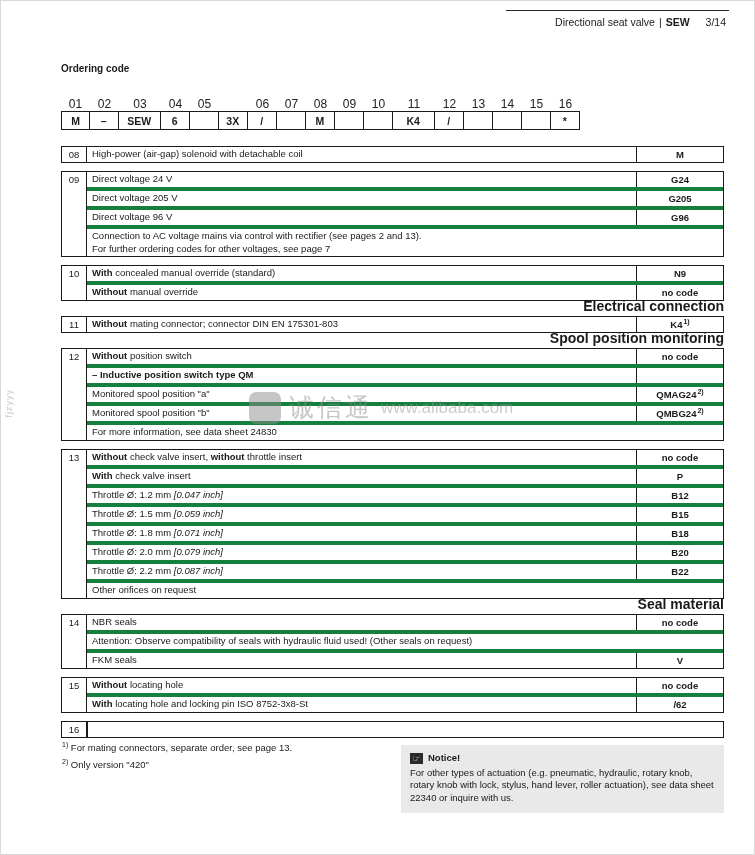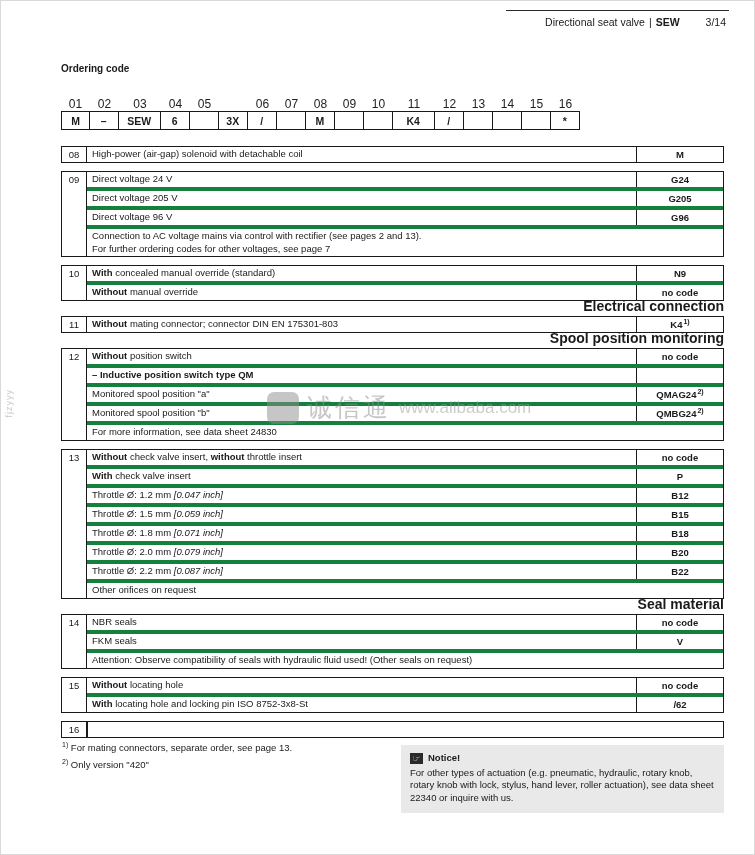--- a/index.html
+++ b/index.html
@@ -12,7 +12,7 @@
   .header{position:absolute;top:15px;right:28px;font-size:10.5px;white-space:nowrap;}
   .header .sep{margin:0 4px;}
   .header .bold{font-weight:bold;}
-  .header .pagenum{margin-left:26px;}
+  .header .pagenum{margin-left:16px;}
   .title{position:absolute;left:60px;top:62px;font-size:10px;font-weight:bold;margin:0;}
   
   .codegrid{position:absolute;left:60px;top:96px;display:flex;}

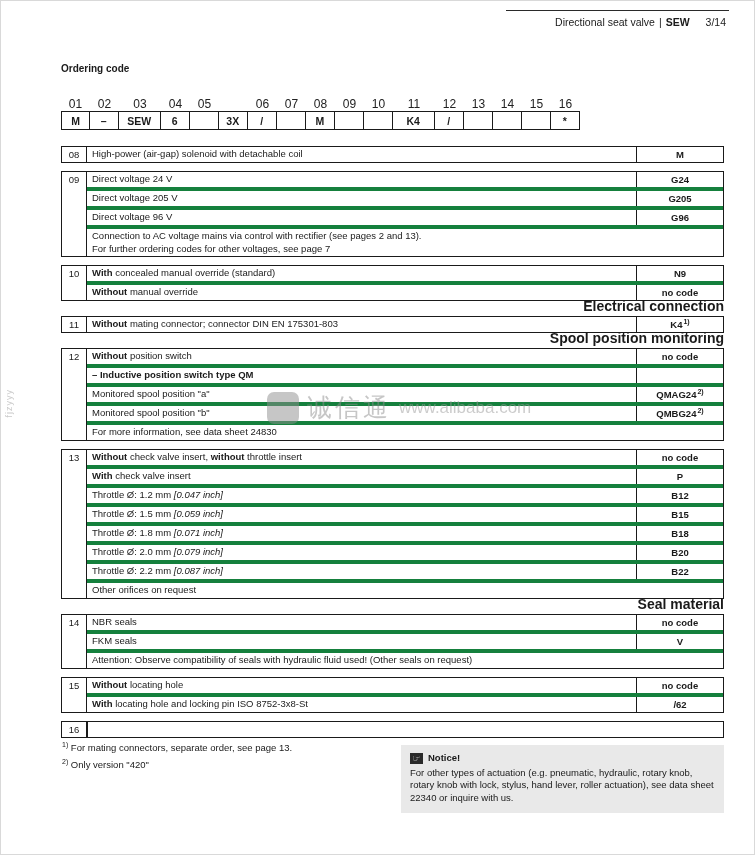--- a/index.html
+++ b/index.html
@@ -48,7 +48,7 @@
     display:inline-flex;align-items:center;justify-content:center;flex:0 0 auto;}
   
   .watermark{position:absolute;left:248px;top:390px;display:flex;align-items:center;gap:8px;
-    opacity:0.5;filter:blur(0.7px);color:#8f8f8f;z-index:5;pointer-events:none;margin-left:18px;}
+    opacity:0.5;filter:blur(0.7px);color:#8f8f8f;z-index:5;pointer-events:none;}
   .wm-logo{width:32px;height:32px;background:#8f8f8f;border-radius:7px;display:inline-block;}
   .wm-cn{font-size:25px;letter-spacing:3px;}
   .wm-url{font-size:17px;color:#9a9a9a;}

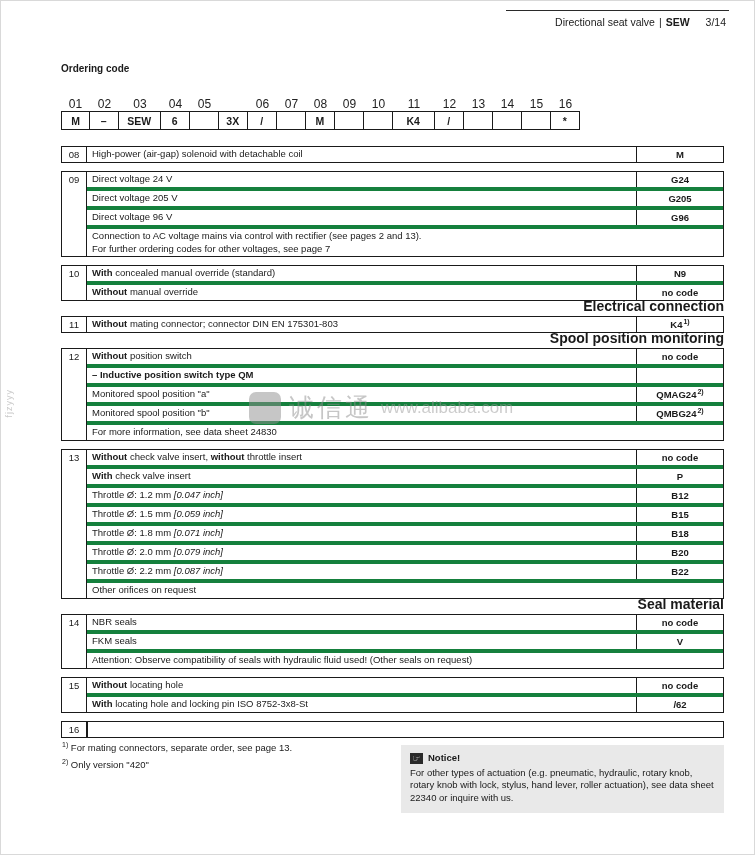--- a/index.html
+++ b/index.html
@@ -261,11 +261,11 @@
             <div class="sec-code">no code</div>
           </div>
           <div class="sec-row">
+            <div class="sec-desc"><span>Attention: Observe compatibility of seals with hydraulic fluid used! (Other seals on request)</span></div>
+          </div>
+          <div class="sec-row">
             <div class="sec-desc"><span>FKM seals</span></div>
             <div class="sec-code">V</div>
-          </div>
-          <div class="sec-row">
-            <div class="sec-desc"><span>Attention: Observe compatibility of seals with hydraulic fluid used! (Other seals on request)</span></div>
           </div>
         </div>
       </div>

□ □ □

■ **Brief**
Filter the entries above and return only the lines holding "seals".

■ **Answer to this exercise**
+            <div class="sec-desc"><span>Attention: Observe compatibility of seals with hydraulic fluid used! (Other seals on request)</span></div>
             <div class="sec-desc"><span>FKM seals</span></div>
-            <div class="sec-desc"><span>Attention: Observe compatibility of seals with hydraulic fluid used! (Other seals on request)</span></div>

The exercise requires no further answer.